格子戸の外が、これまた広い洞窟か何かの中なのだろう。そうとう暗い。この牢屋から狭い一本道が続き、その先に焚かれた篝火が二つ、真っ先に目に入った。その火に囲まれた中央に、組み立てられた木造物が大きな影となりながらも浮かんで見えた。その周囲には絶えず東南族がウロついて見張っているという。霙和がその木造物を指さして、
「あれは祭壇らしい。あの上に……」
楽阜と猫天地の遺体が置かれてあるのだという。
「何ということだ」
散鬼の悔しさはこの時点で絶頂に達した。格子戸に阻まれていなければ、三十歩ていど先という距離だ。夜になると、東南族たちはこの祭壇ごとおもてに引き出し、祈祷を開始していたという。
「それがどういうわけか、今は骨壷になっているようなんだ、持ち出すなら都合がいい」
と、起きたばかりの散鬼(さんき)に説明しつつ、麻亜は、
「東南族はマヌケだ」と言った。
「この格子戸は木で造ってある。しかもあいつらは、この中に入れる前に、俺たちの身体検査をやっていない」
ニンマリと笑って、小刀を懐から出した。
「いや、マヌケなのはおまえの方だ」
霙和は溜息をついて麻亜に言った。
「そう思って、この格子戸に、あいつらの目をぬすんでは傷をつけてきた。散鬼の眠りこけてる間もな。そしてもう、体一個ぬけだせる程度まで内がわから切り込みを入れた。あとは、ドンと体当りすれば、この戸は壊せる」
しかし、と霙和(えいわ)は絶望的に顔をくもらせ、
「いいか。この洞穴の出口は、おそらくあの祭壇の向こうにある。骨壷をさらって出口を出れば、その向こうにいるだろう大勢の東南族たちに再びとりまかれ、また同じ目に合わされるだけだ」
格子戸など、あってもなくても同じことだと霙和は締めくくった。
そこへ、パンパンと何か弾けるような乾いた音が発ち、人々のにわかに騒ぎたてる声が聞こえてきた。
「あれは爆竹の音だ」
散鬼たちは格子戸にかじりついて外の様子をうかがったが、東南族らしき人々の叫び声が祭壇の向こうから相次いで聞こえ、すぐに洞穴じゅうに煙が充満しはじめ、何も見えなくなった。
ようやく煙が薄れて来ると、二つあった篝火の内一つが消えているのが確認できた。

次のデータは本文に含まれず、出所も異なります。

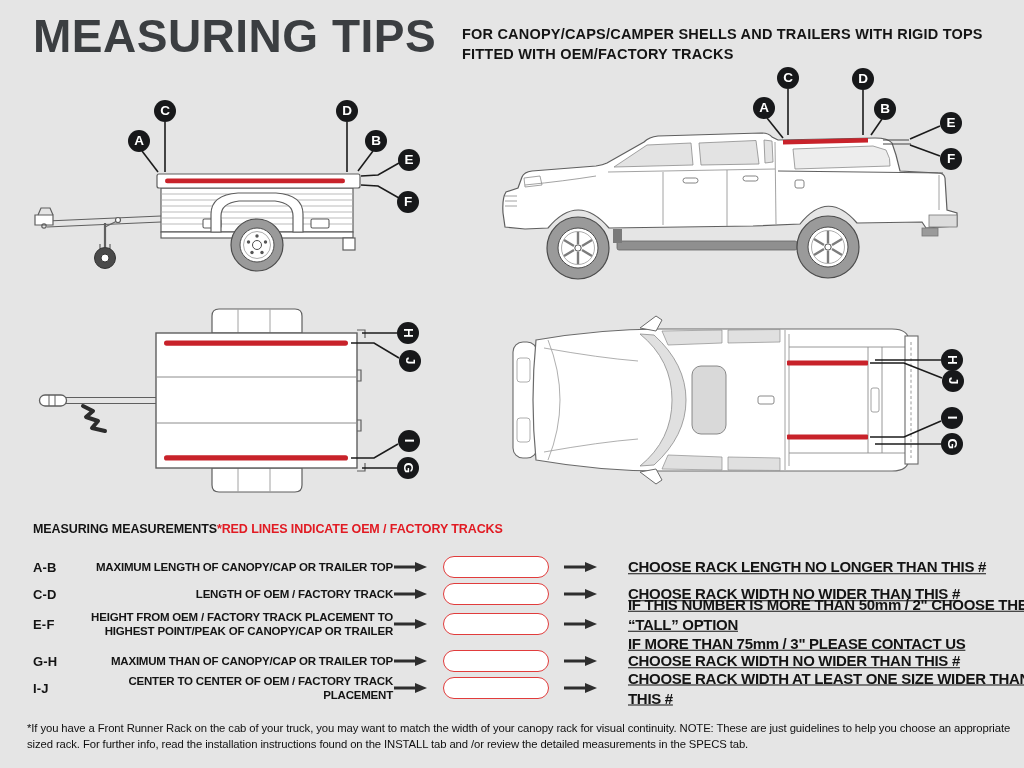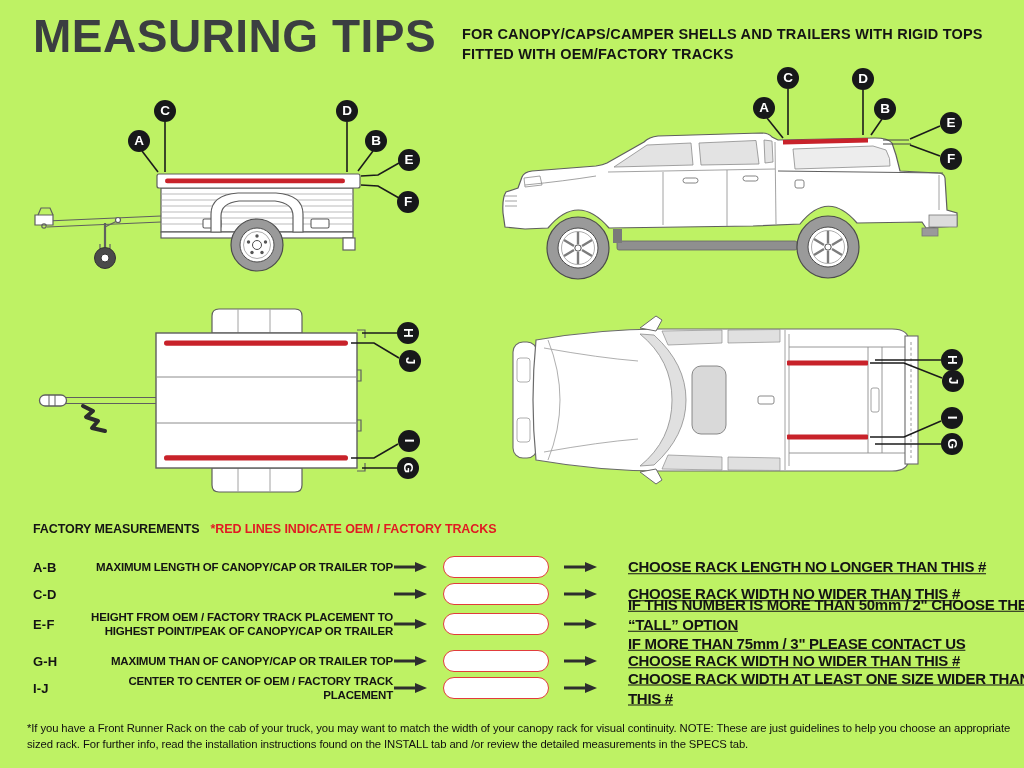"MEASURING TIPS" .page { background: #bef264 -> #e5e5e5 }
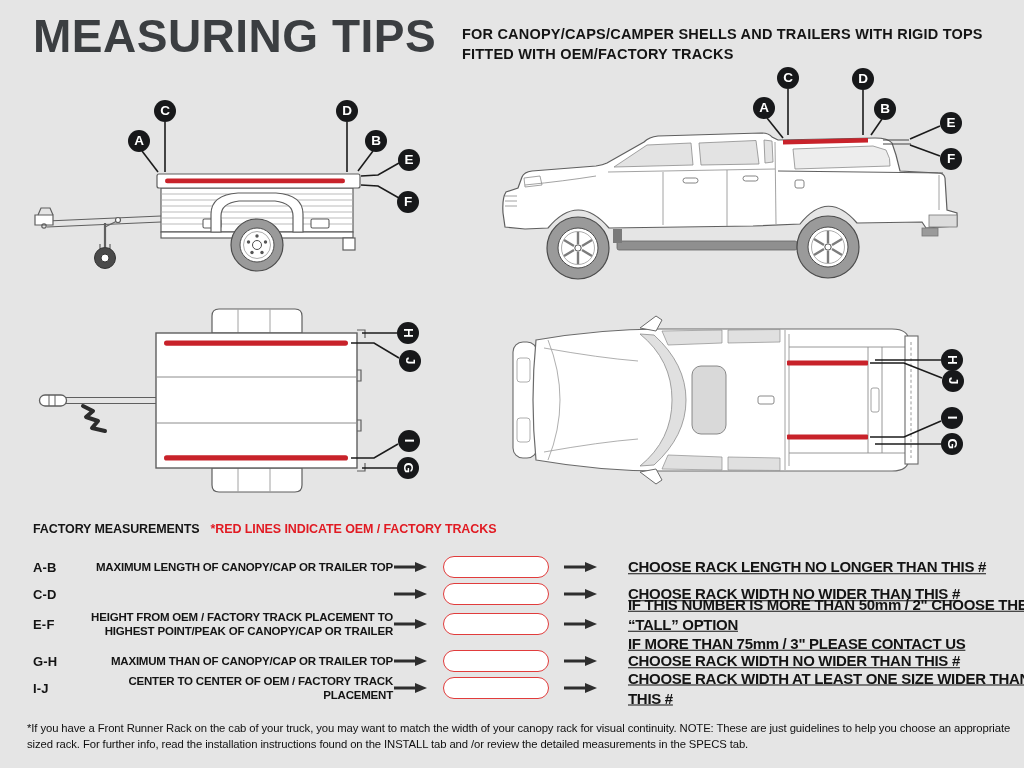"FACTORY MEASUREMENTS" span { text: FACTORY -> MEASURING }
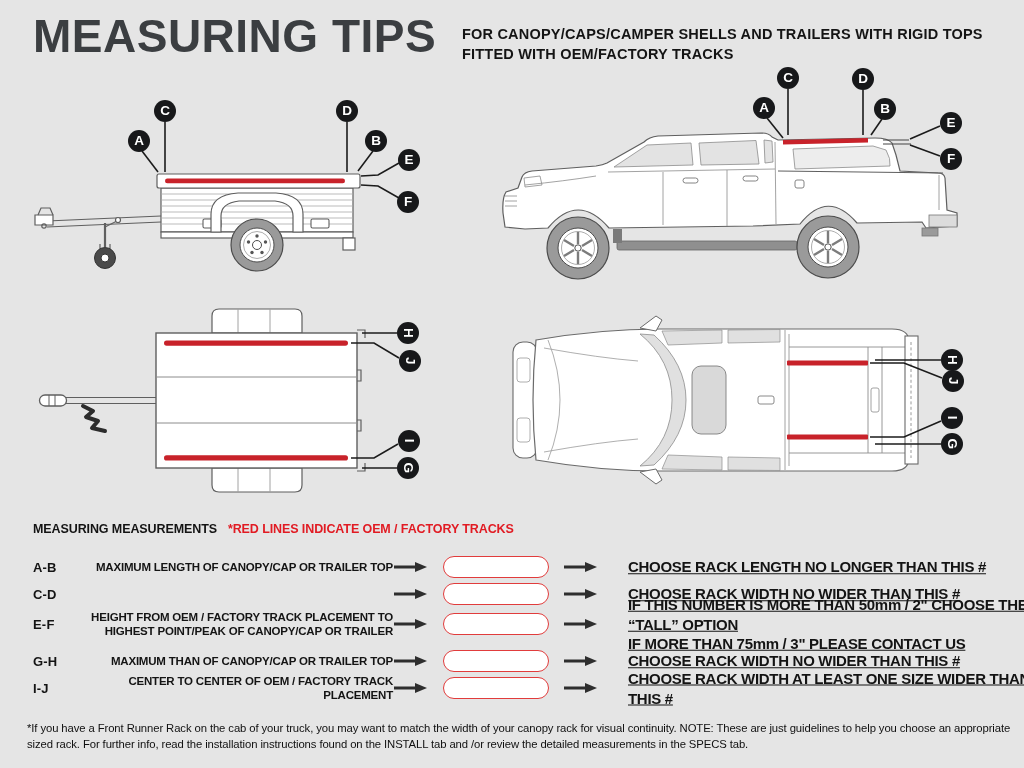"*RED LINES INDICATE OEM /" .legend .rednote { margin-left: 11px -> none }
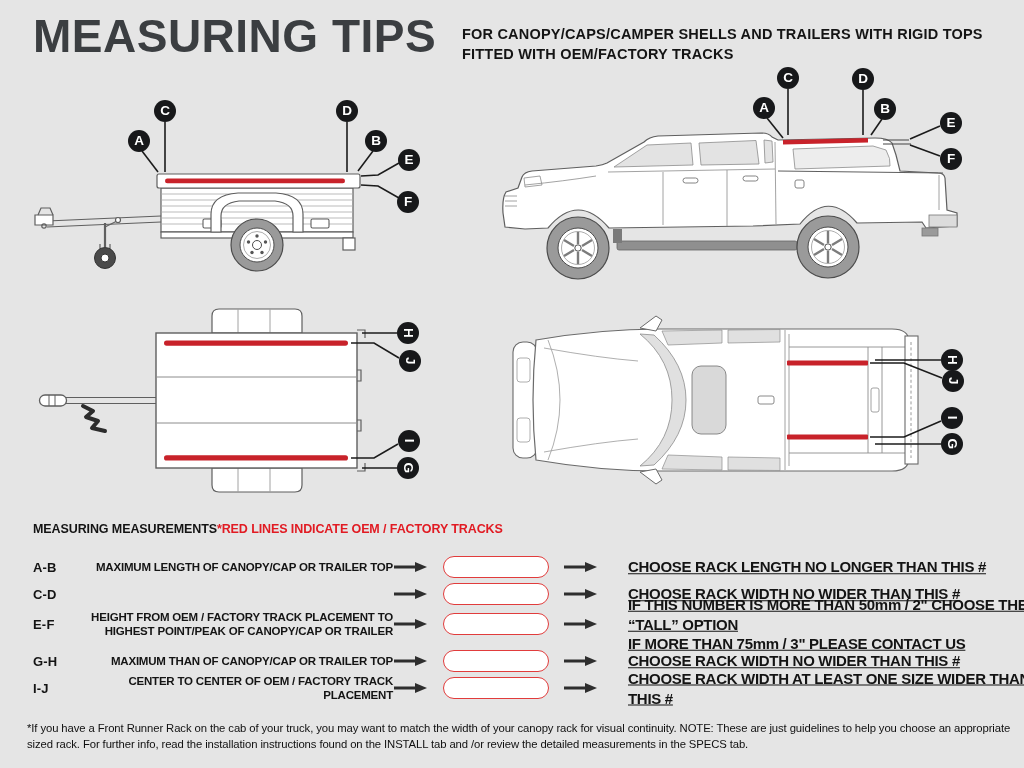"LENGTH OF OEM / FACTORY" div.mdesc { html: none -> <div>LENGTH OF OEM / FACTORY TRACK</div> }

その近くに絶えずいた東南族の影が全く見えなくなっている。
「おい。何だか知らんが、今だ」
と、三人は格子戸に体当りした。牢屋を脱出し一本道を進むと、やはり祭壇近くには誰も見えない。しかし念のために、一つだけ灯っている篝火をすばやく消し、あとは手探りで祭壇の方向にすすんだ。